◆ **The task**
A faithful copy without images is required: write out all the records exactly.

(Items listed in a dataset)
....................

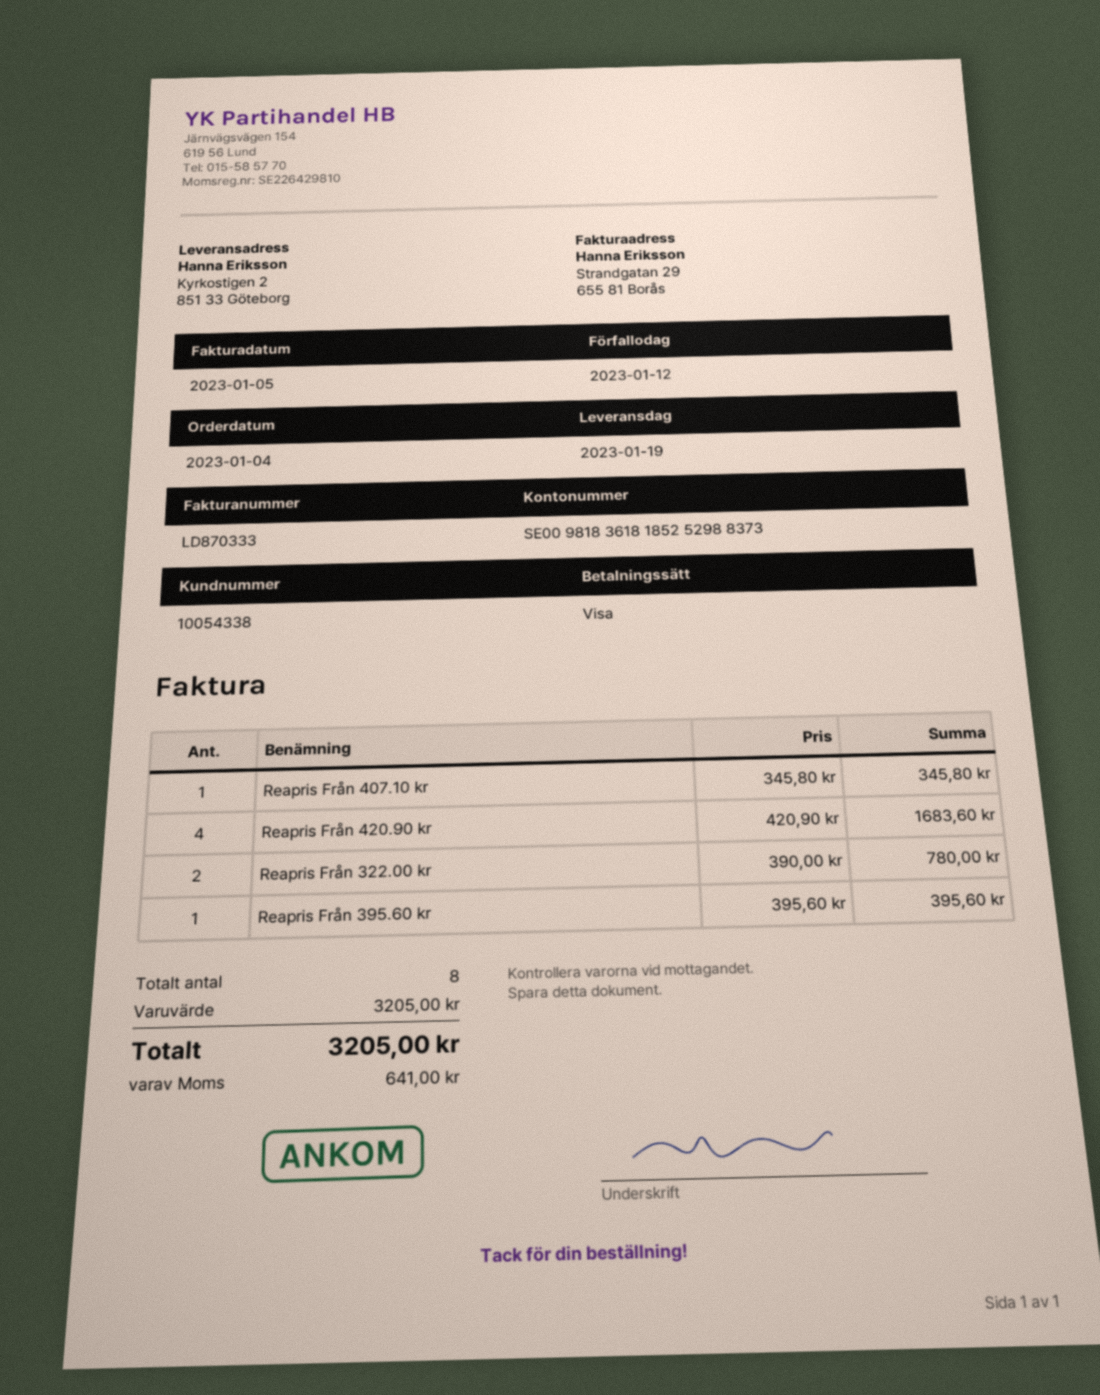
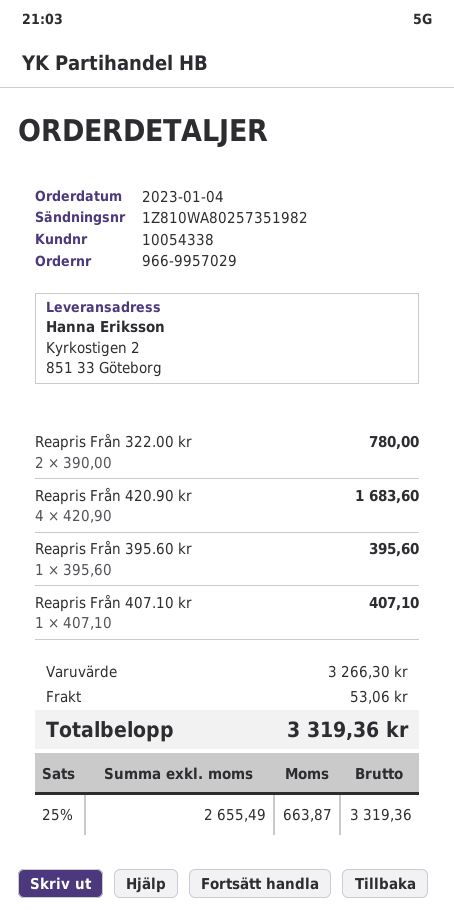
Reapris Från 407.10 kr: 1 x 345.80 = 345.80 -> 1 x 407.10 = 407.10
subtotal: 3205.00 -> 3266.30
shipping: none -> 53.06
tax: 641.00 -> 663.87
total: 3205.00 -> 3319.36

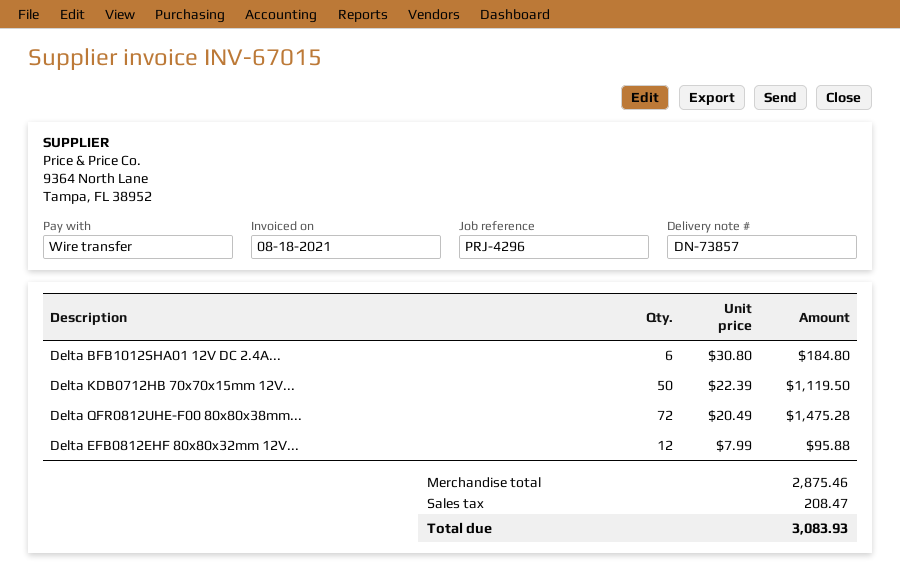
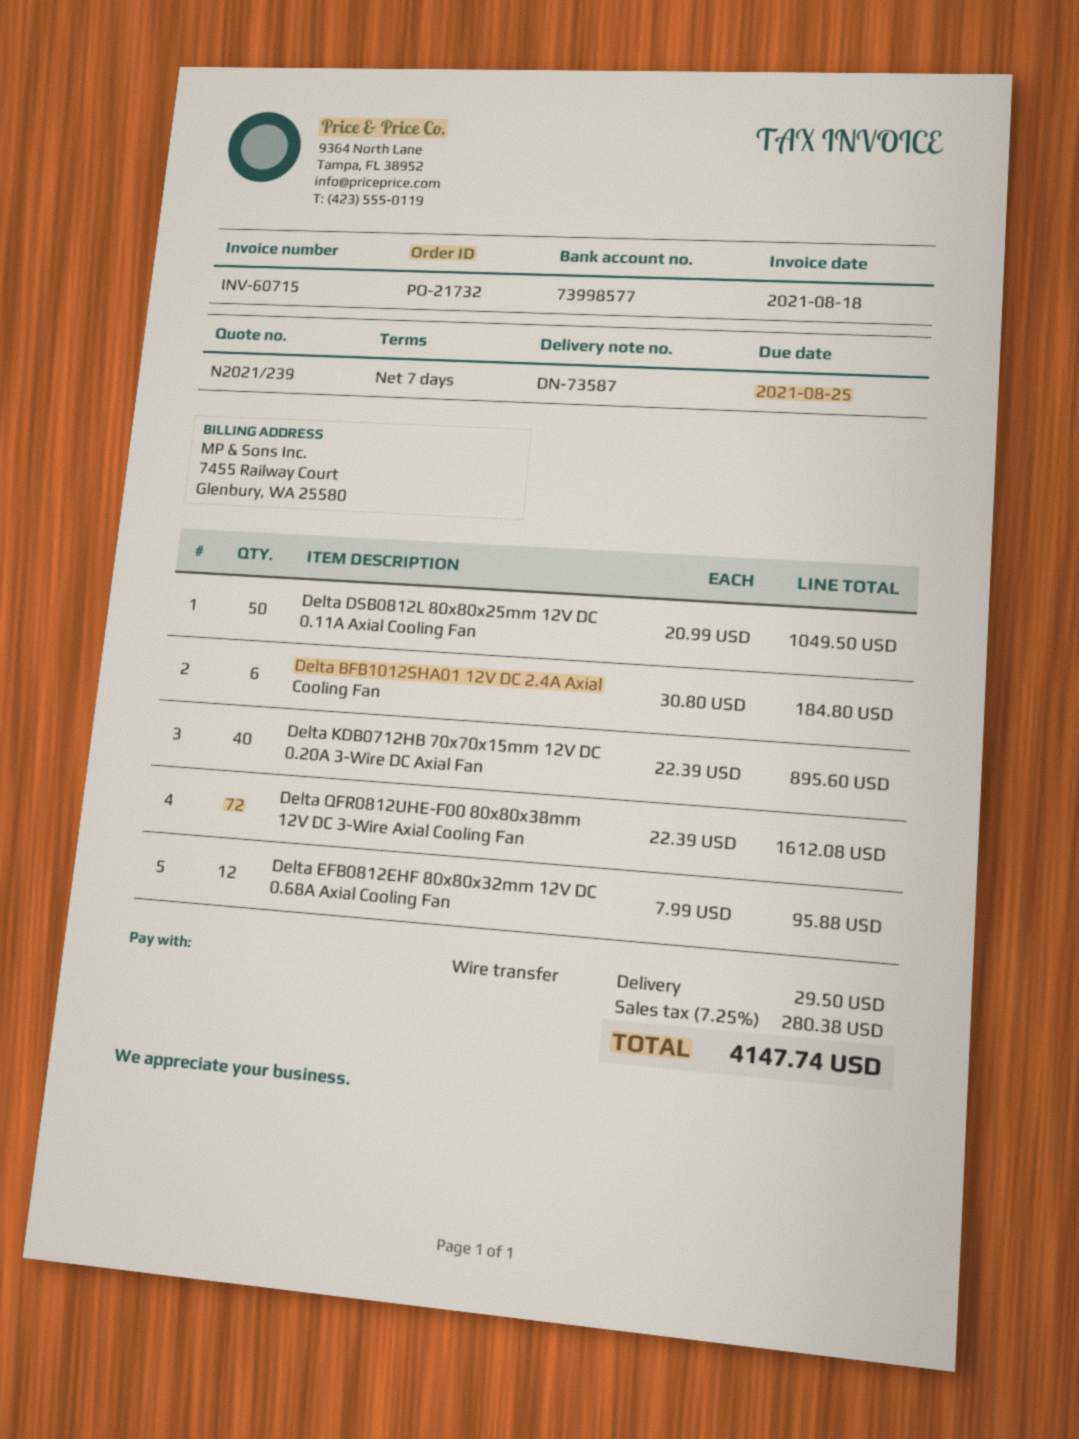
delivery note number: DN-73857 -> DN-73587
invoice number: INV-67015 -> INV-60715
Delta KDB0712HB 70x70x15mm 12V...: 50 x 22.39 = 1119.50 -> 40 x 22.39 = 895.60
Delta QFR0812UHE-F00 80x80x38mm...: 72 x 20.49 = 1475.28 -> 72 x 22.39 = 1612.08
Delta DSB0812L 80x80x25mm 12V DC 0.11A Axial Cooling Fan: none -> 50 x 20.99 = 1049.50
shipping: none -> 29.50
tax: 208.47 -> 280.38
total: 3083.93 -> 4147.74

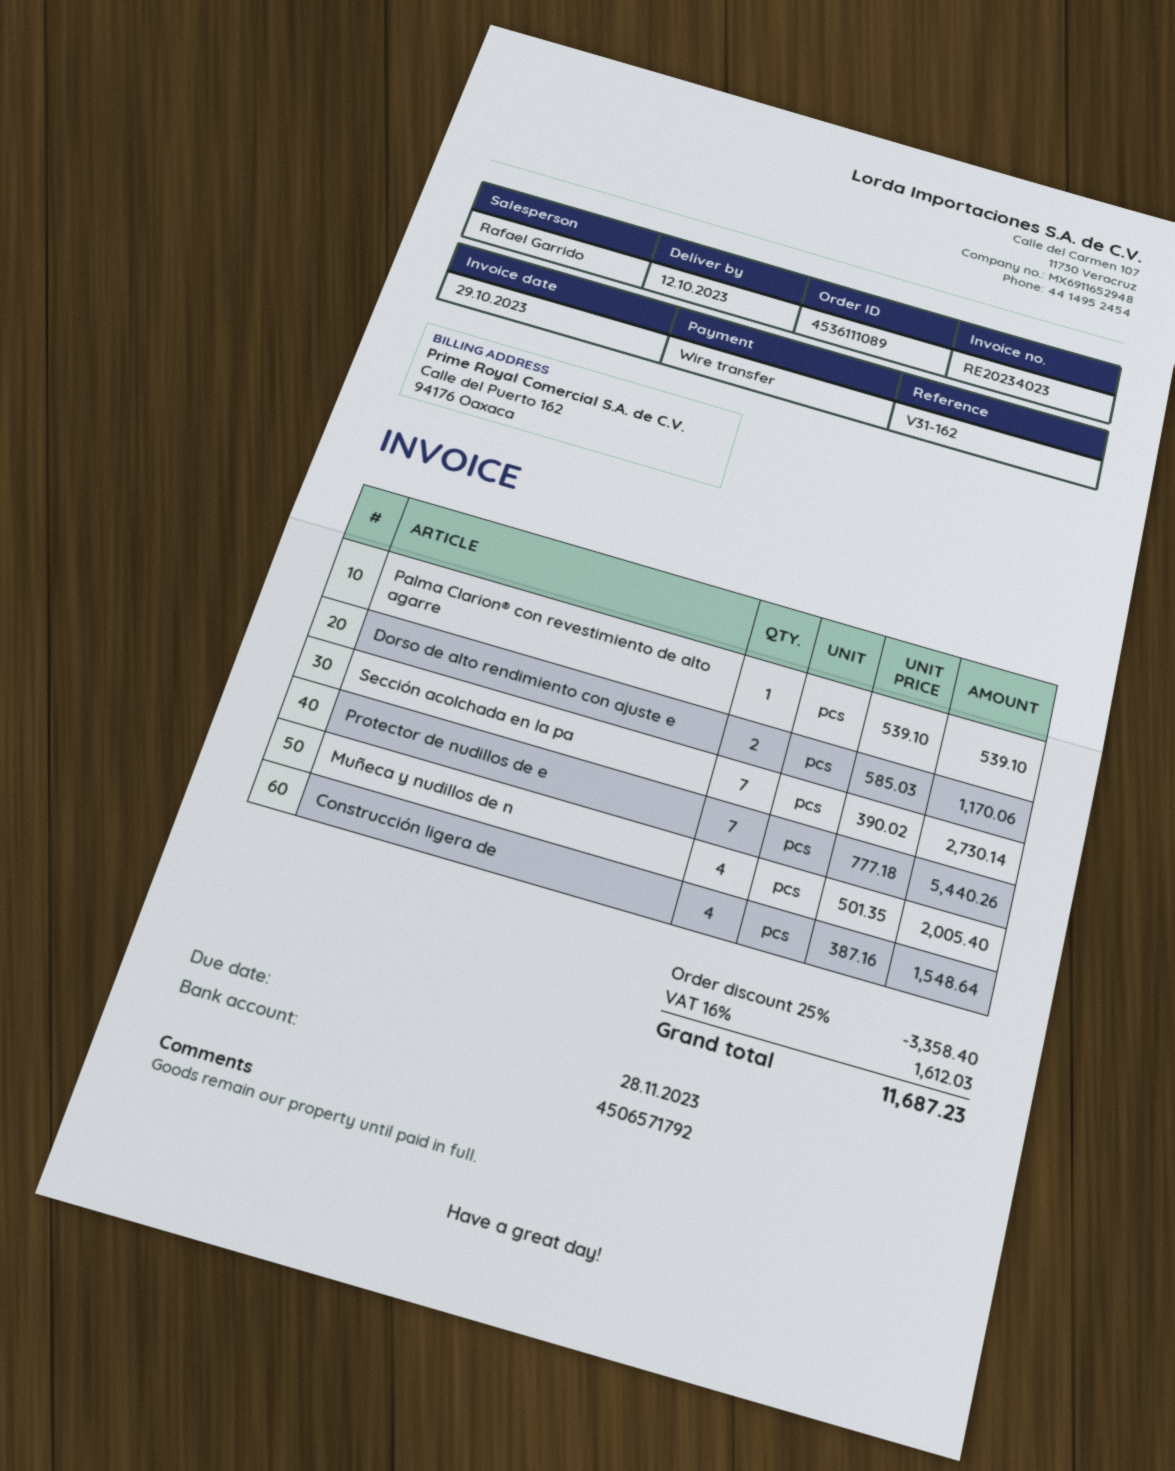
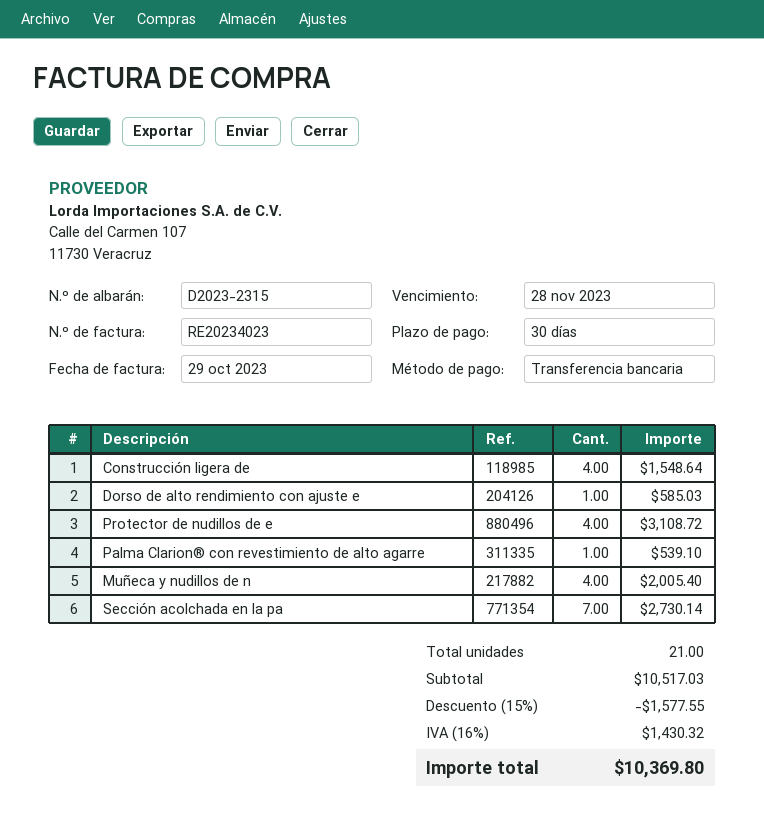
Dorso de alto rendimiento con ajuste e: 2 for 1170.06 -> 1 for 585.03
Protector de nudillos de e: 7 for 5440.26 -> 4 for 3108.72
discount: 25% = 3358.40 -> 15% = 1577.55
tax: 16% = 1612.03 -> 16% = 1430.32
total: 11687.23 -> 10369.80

....................

◆ **Solution to the exercise**
Reapris Från 407.10 kr: 1 x 345.80 = 345.80 -> 1 x 407.10 = 407.10
subtotal: 3205.00 -> 3266.30
shipping: none -> 53.06
tax: 641.00 -> 663.87
total: 3205.00 -> 3319.36

delivery note number: DN-73857 -> DN-73587
invoice number: INV-67015 -> INV-60715
Delta KDB0712HB 70x70x15mm 12V...: 50 x 22.39 = 1119.50 -> 40 x 22.39 = 895.60
Delta QFR0812UHE-F00 80x80x38mm...: 72 x 20.49 = 1475.28 -> 72 x 22.39 = 1612.08
Delta DSB0812L 80x80x25mm 12V DC 0.11A Axial Cooling Fan: none -> 50 x 20.99 = 1049.50
shipping: none -> 29.50
tax: 208.47 -> 280.38
total: 3083.93 -> 4147.74

Dorso de alto rendimiento con ajuste e: 2 for 1170.06 -> 1 for 585.03
Protector de nudillos de e: 7 for 5440.26 -> 4 for 3108.72
discount: 25% = 3358.40 -> 15% = 1577.55
tax: 16% = 1612.03 -> 16% = 1430.32
total: 11687.23 -> 10369.80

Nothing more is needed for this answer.